US Treasury yields fell on Thursday with benchmark yields hitting near two-week lows on revived bets the Federal Reserve would raise interest rates only slowly due to weak economic growth and inflation stuck below its 2-percent goal. The US central bank on Wednesday held its target range on short-term rates unchanged at 0.25 percent to 0.50 percent, and left the door open for a possible rate increase in December.
Analysts also pointed to Fed policymakers' forecasts, which they said reduced their expected average number of annual rate increases to two from three for 2017 to 2018. Traders' perception that a December rate hike is far from a sure thing, and that the Fed is on a slow path of rate normalisation, led them to favour longer-dated Treasuries over shorter-dated issues. The move pushed the yield curve to its flattest level in more than a week.
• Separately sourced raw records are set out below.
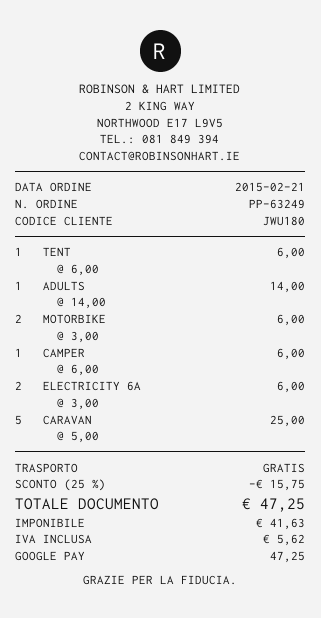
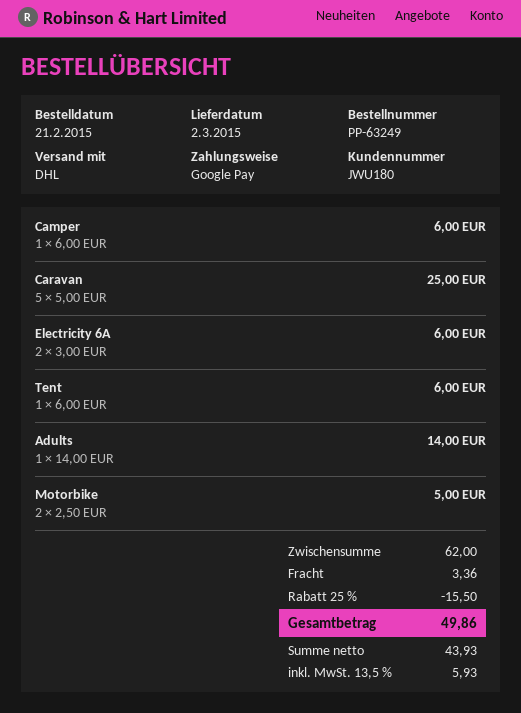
MOTORBIKE: 2 x 3.00 = 6.00 -> 2 x 2.50 = 5.00
discount: 25% = 15.75 -> 25% = 15.50
shipping: 0.00 -> 3.36
net: 41.63 -> 43.93
tax: 5.62 -> 5.93
total: 47.25 -> 49.86

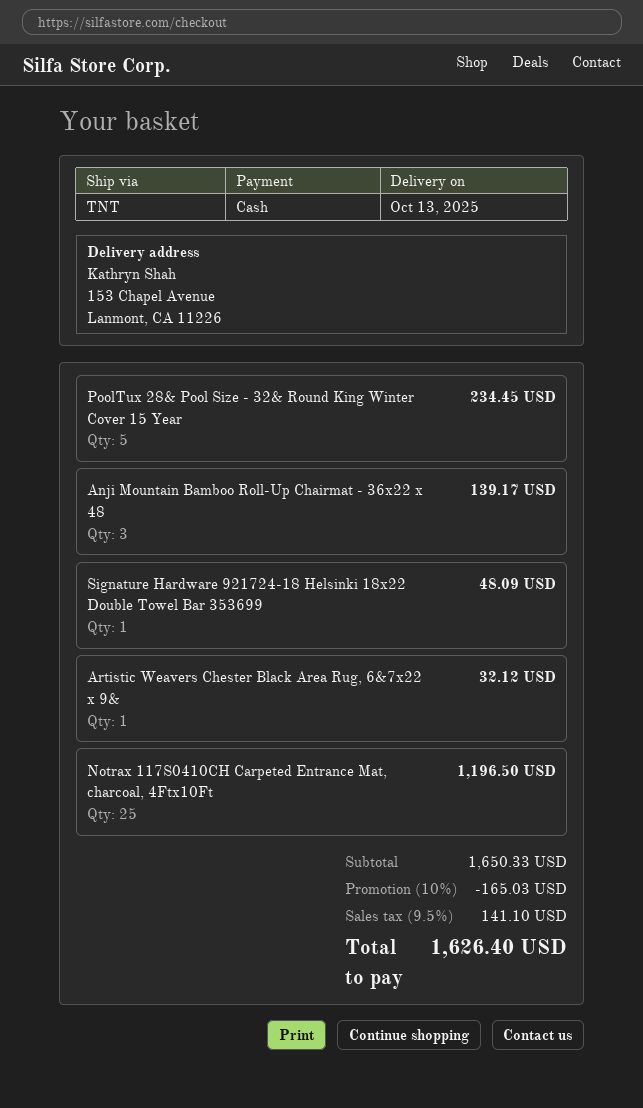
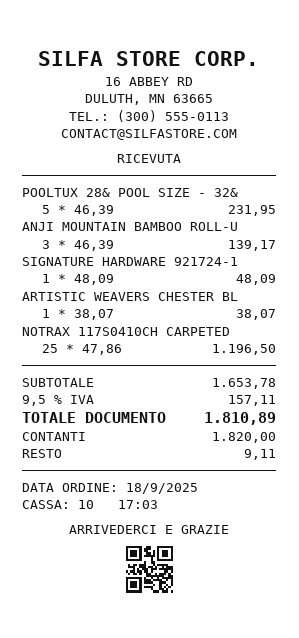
PoolTux 28& Pool Size - 32& Round King Winter Cover 15 Year: 5 for 234.45 -> 5 for 231.95
Artistic Weavers Chester Black Area Rug, 6&7x22 x 9&: 1 for 32.12 -> 1 for 38.07
subtotal: 1650.33 -> 1653.78
discount: 10% = 165.03 -> none
tax: 9.5% = 141.10 -> 9.5% = 157.11
total: 1626.40 -> 1810.89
Federal funds futures implied traders saw about a 58-percent chance the Fed would raise rates at its December 13-14 meeting, unchanged from Wednesday, according to CME Group's FedWatch program.
In addition to the Fed's latest signals, the Bank of Japan's change of its policy stance on Wednesday, when it said it would focus on targeting bond yields and allowing inflation to rise above 2 percent, is seen supportive for bonds and stocks world-wide. US benchmark 10-year Treasury notes rose 9/32 in price, yielding 1.637 percent, down 4 basis points from Wednesday. It touched 1.6080 percent which was its lowest since September 9, Reuters data showed.
The yield gap between five-year and 30-year Treasuries contracted to 118 basis points, about 1 basis point flatter than Wednesday. The yield curve steepened from its initial levels after data showed domestic jobless claims unexpectedly fell to a two-month low in the week ended September 17, suggested underlying strength in the labor market. But the yield curve resumed its flattening after a surprise 0.9 percent drop in existing home sales in August. On the supply front, the government sold $11 billion of 10-year Treasury Inflation Protected Securities to the strongest overall bid since May 2014.